Des directives concernant les analyses génétiques11 ont été publiées par plusieurs organisations, à savoir l'Académie suisse des sciences médicales, la FMH par le Code déontologique, le Conseil de l'Europe par la «Convention européenne de bioéthique» signée par la Suisse en 1999 ainsi que l'OMS. Il en ressort que tout test génétique devrait être accompagné par un conseil génétique afin que les personnes concernées puissent donner leur consentement sur la base d'informations génétiques complètes et d'un soutien adéquat. Ces recommandations sont notamment indispensables pour les tests présymptomatiques et prédictifs. Afin de garantir une pratique uniforme et réglementée des analyses génétiques en Suisse, un projet de loi fédérale sur l'analyse génétique chez l'être humain est actuellement en discussion au Parlement fédéral.
Les expériences positives de collaborations réalisées dans le cadre de familles atteintes de cardiopathies mendéliennes et l'augmentation croissante de demandes pour des renseignements génétiques ont conduit à l'établissement d'une approche pluridisciplinaire complémentaire.

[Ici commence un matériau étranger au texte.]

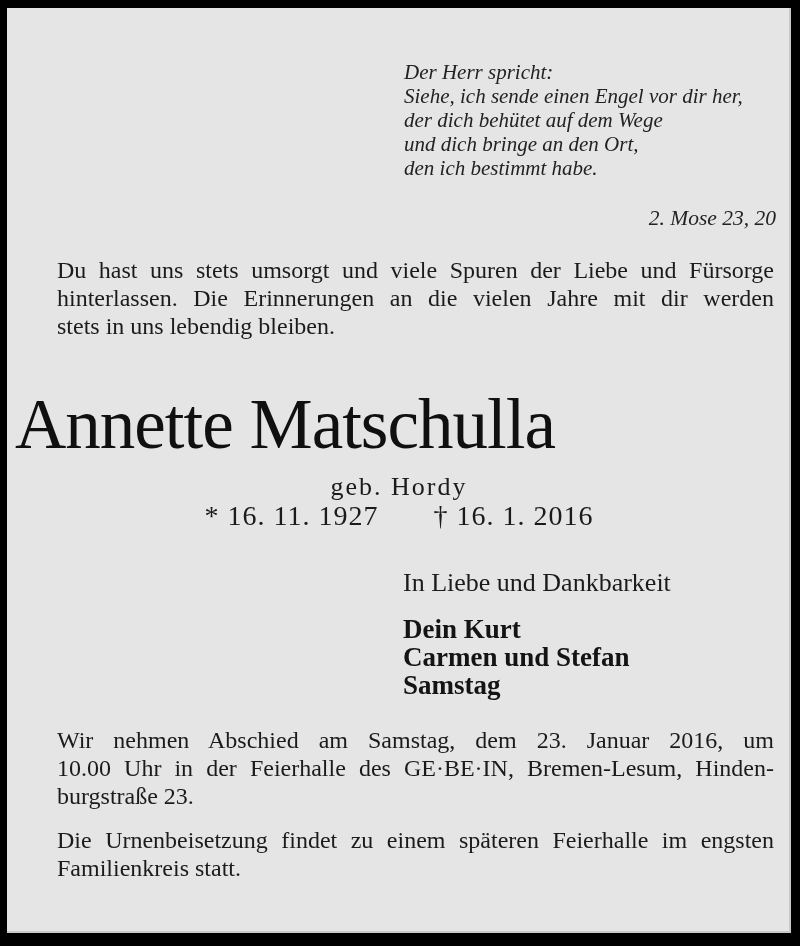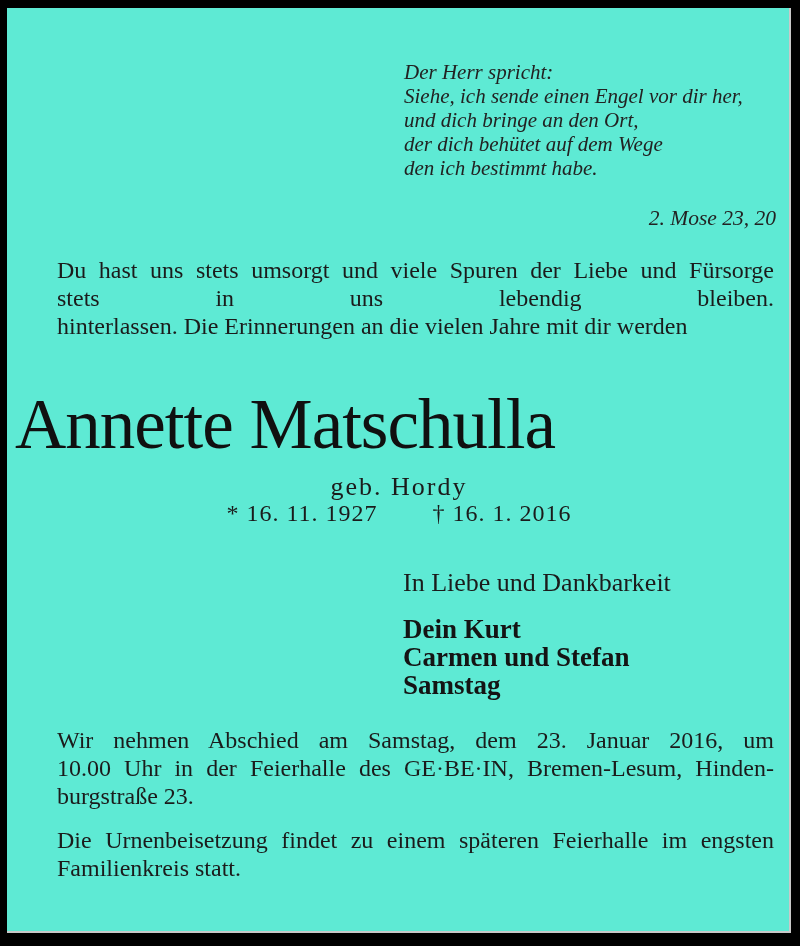"Der Herr spricht:" .page { background: #5eead4 -> #e5e5e5 }
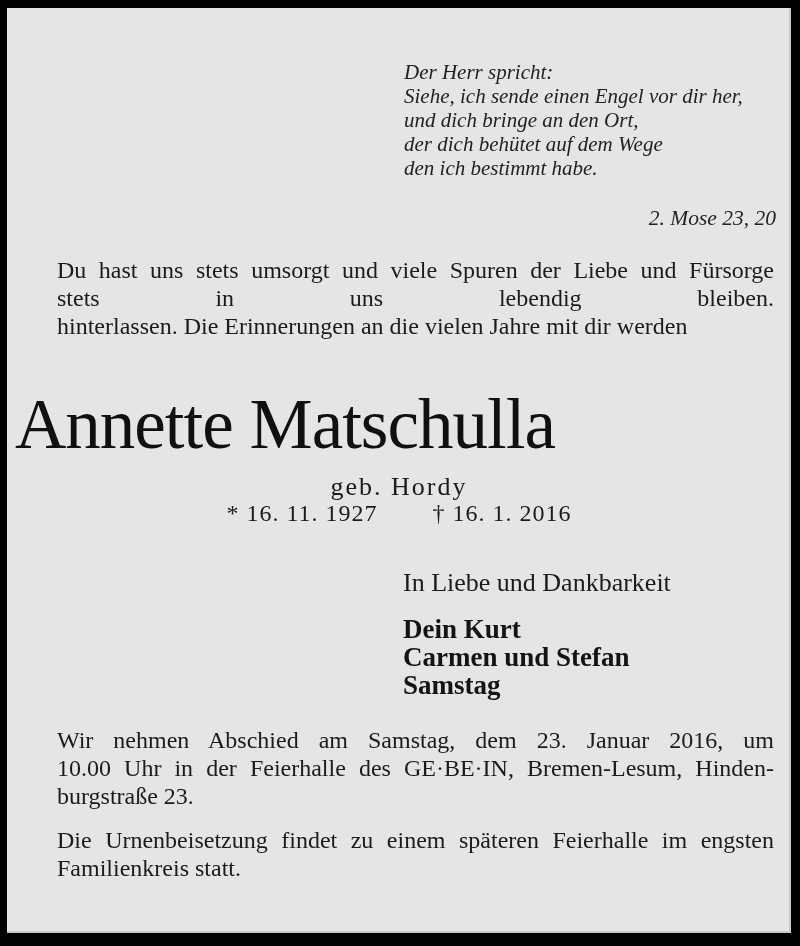"und dich bringe an den" div.vline { order: before "der dich behütet auf dem" -> after "der dich behütet auf dem" }
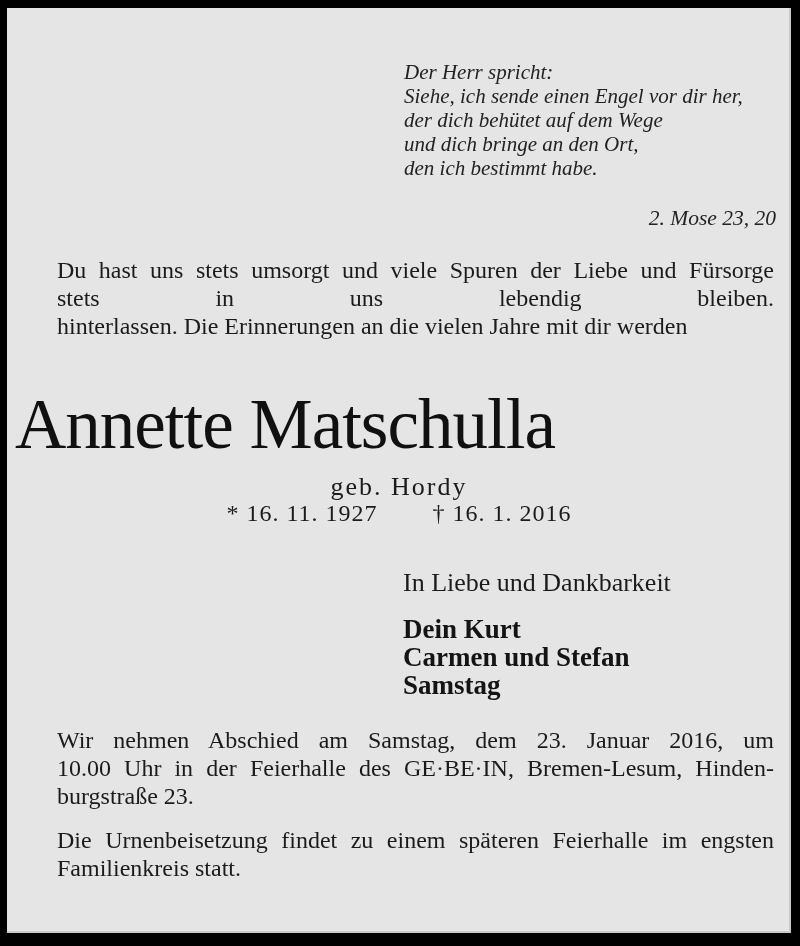"stets in uns lebendig bleiben." div.line { order: before "hinterlassen. Die Erinnerungen an die" -> after "hinterlassen. Die Erinnerungen an die" }
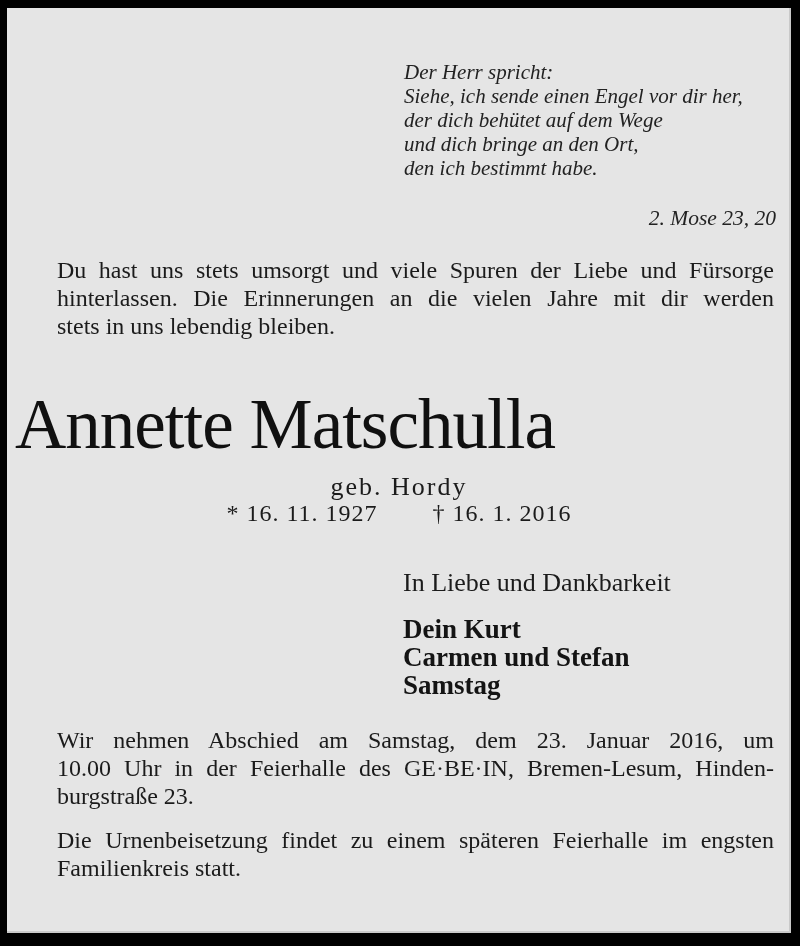"* 16. 11. 1927" .dates { font-size: 24px -> 28px }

Les divisions de cardiologie, de génétique médicale et la Policlinique de médecine des Hôpitaux universitaires de Genève ont mis sur pied une consultation conjointe de cardiologie et génétique dont l'objectif est d'optimiser la prise en charge des patients et de leurs familles atteints de cardiopathies héréditaires.
L'approche consiste à offrir un bilan et un suivi cardiaque par les cardiologues et un conseil génétique centré sur le patient et sa famille par un médecin généticien. En cas de suivi cardiaque en dehors du milieu hospitalier, un conseil génétique seul peut être demandé au médecin généticien. Les principales cardiopathies mendéliennes traitées dans cette consultation sont citées sur le tableau 2. Dans le canton de Genève, le conseil génétique effectué aux Hôpitaux universitaires de Genève est remboursé par les caisses-maladie.
A l'aide d'un exemple concret, nous avons démontré l'importance de la consultation de conseil génétique dans le cadre de cardiopathies héréditaires mendéliennes.
Cette consultation apporte des informations complémentaires au bilan cardiaque. Elle informe les patients notamment sur les aspects génétiques et héréditaires de la cardiopathie en question, sur les tests génétiques à disposition et sur leurs limites actuelles. Ces informations ont des implications personnelles, familiales et sociales, et demandent un important soutien du point de vue psychologique. Même si les réponses apportées sont encore parfois l'apanage de la recherche scientifique, comme c'est le cas dans l'exemple présenté, les renseignements génétiques adéquats transmis aux patients et une collaboration étroite avec leurs médecins traitants devraient permettre une meilleure prise en charge clinique de ces pathologies. C'est pourquoi, nous proposons une approche pluridisciplinaire complémentaire afin d'intégrer de façon appropriée et constante les progrès de la génétique médicale.